Lungs enlist immune cells to fight infections in capillaries

ON TRACK Neutrophils (red) crawl along the walls of capillaries in a mouse lung (tracks shown in blue). In mice deficient in a key protein, these immune cells couldn’t move as far (left) as those in mice that had the protein (right).

Immune cells in the lungs provide a rapid counterattack to bloodstream infections, a new study in mice finds. This surprising discovery pegs the lungs as a major pillar in the body’s defense during these dangerous infections, the researchers say.

“No one would have guessed the lung would provide such an immediate and strong host defense system,” says Bryan Yipp, an immunologist at the University of Calgary in Canada. Yipp and his colleagues report their findings online April 28 in Science Immunology.

The work may offer ways to target and adjust our own immune defense system for infections, says Yipp. “Currently, we only try to kill the bacteria, but we are running out of antibiotics because of resistance.”

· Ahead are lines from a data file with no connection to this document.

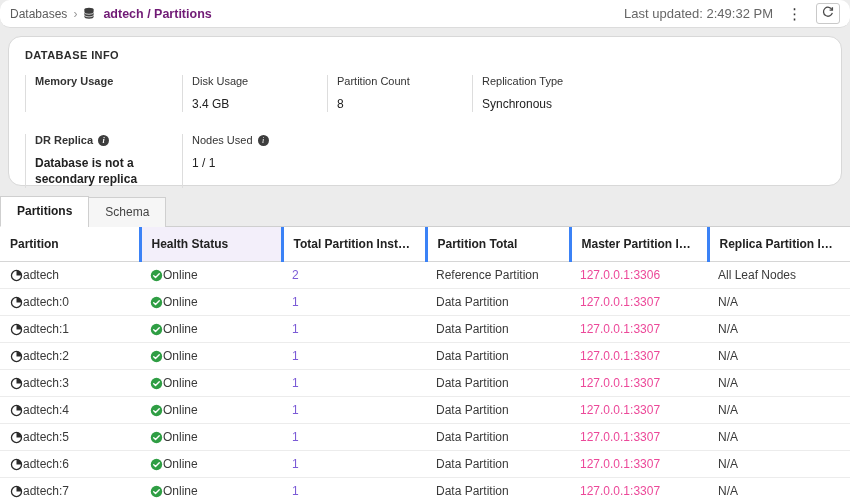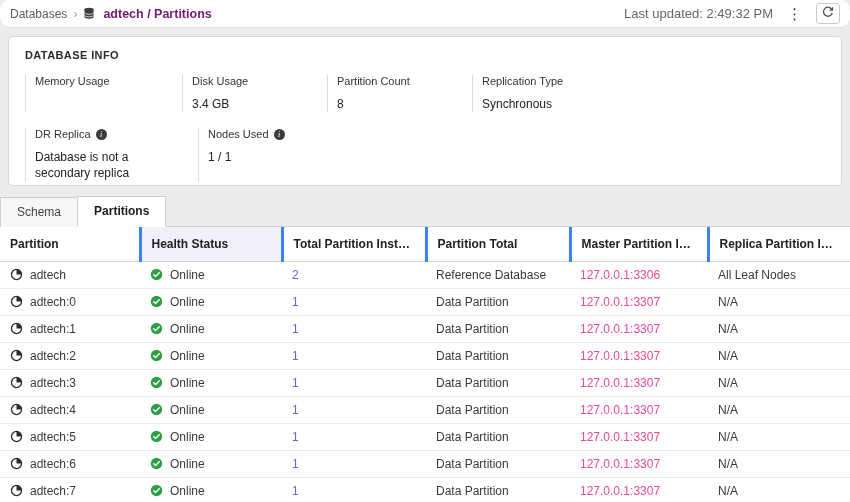--- a/index.html
+++ b/index.html
@@ -35,40 +35,40 @@
     background: #fff;
     display: flex; align-items: center; justify-content: center;
     cursor: pointer;
   }
 
   
   .card-wrap { padding: 8px 8px 0 8px; }
   .card {
     background: #fff;
     border: 1px solid #d8d8d8;
-    border-radius: 4px;
+    border-radius: 13px;
     padding: 12px 16px 14px 16px;
     height: 150px;
   }
   .card-title {
     font-size: 11px;
     font-weight: bold;
     letter-spacing: 0.4px;
     color: #2b2b2b;
     margin-bottom: 14px;
   }
   .stats-row { display: flex; }
-  .stats-row + .stats-row { margin-top: 16px; gap: 16px; }
+  .stats-row + .stats-row { margin-top: 22px; }
   .stat {
     border-left: 1px solid #ddd;
     padding-left: 9px;
     width: 145px;
     flex: 0 0 auto;
   }
-  .stat.wide { width: 157px; }
+  .stat.wide { width: 157px; font-weight: bold; }
   .stat-label {
     font-size: 11px;
     color: #333;
     display: flex; align-items: center; gap: 5px;
   }
   .stat-value { font-size: 12px; color: #222; margin-top: 9px; line-height: 1.35; }
   .stat-value.wrap { max-width: 130px; }
   .info-dot {
     width: 11px; height: 11px;
     border-radius: 50%;
@@ -124,21 +124,21 @@
   thead th:first-child { border-left: none; }
   thead th.highlight { background: #f3effa; }
   tbody td {
     font-size: 12px;
     color: #3a3a3a;
     padding: 6px 10px;
     border-bottom: 1px solid #ececec;
     white-space: nowrap; overflow: hidden; text-overflow: ellipsis;
     height: 26px;
   }
-  .cell-flex { display: flex; align-items: flex-start; gap: 7px; }
+  .cell-flex { display: flex; align-items: center; }
   .pie-icon svg, .check-icon svg { display: block; }
   a.host-link { color: #ec4899; text-decoration: none; cursor: pointer; }
   a.count-link { color: #7b5bd6; text-decoration: none; cursor: pointer; }
 </style>
 </head>
 <body>
 
 <div class="topbar">
   <div class="breadcrumb">
     <span class="crumb-root">Databases</span>
@@ -202,22 +202,22 @@
           <span>Nodes Used</span>
           <span class="info-dot">i</span>
         </div>
         <div class="stat-value">1 / 1</div>
       </div>
     </div>
   </div>
 </div>
 
 <div class="tabbar">
+  <div class="tab active">Partitions</div>
   <div class="tab">Schema</div>
-  <div class="tab active">Partitions</div>
 </div>
 
 <div class="table-area">
   <table>
     <colgroup>
       <col class="c1">
         <col class="c2">
         <col class="c3">
         <col class="c4">
         <col class="c5">
@@ -251,21 +251,21 @@
         <span class="check-icon">
           <svg width="13" height="13" viewBox="0 0 16 16">
             <circle cx="8" cy="8" r="7" fill="#2f9e44"></circle>
             <path d="M4.6 8.3 l2.2 2.2 L11.4 5.8" stroke="#fff" stroke-width="1.7" fill="none" stroke-linecap="round" stroke-linejoin="round"></path>
           </svg>
         </span>
         <span>Online</span>
       </span>
     </td>
     <td><a class="count-link">2</a></td>
-    <td><span>Reference Database</span></td>
+    <td><span>Reference Partition</span></td>
     <td><a class="host-link">127.0.0.1:3306</a></td>
     <td><span>All Leaf Nodes</span></td>
   </tr>
 
   <tr>
     <td>
       <span class="cell-flex">
         <span class="pie-icon">
           <svg width="13" height="13" viewBox="0 0 16 16">
             <circle cx="8" cy="8" r="6.2" fill="none" stroke="#2b2b2b" stroke-width="1.6"></circle>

The research uncovers some of the mechanisms that drive the rapid activation of neutrophils, says immunologist Andrew Gelman of Washington University School of Medicine in St. Louis. “This is critical in removing bacteria from sequestered spaces in the lung,” he says.

Generally, clearing bacteria out of the bloodstream falls to macrophages that reside in the liver and the spleen. But macrophages aren’t found in vessels of the lungs. So the lungs’ blood vessel network gives pathogens a place to hide and escape the body’s usual removal efforts.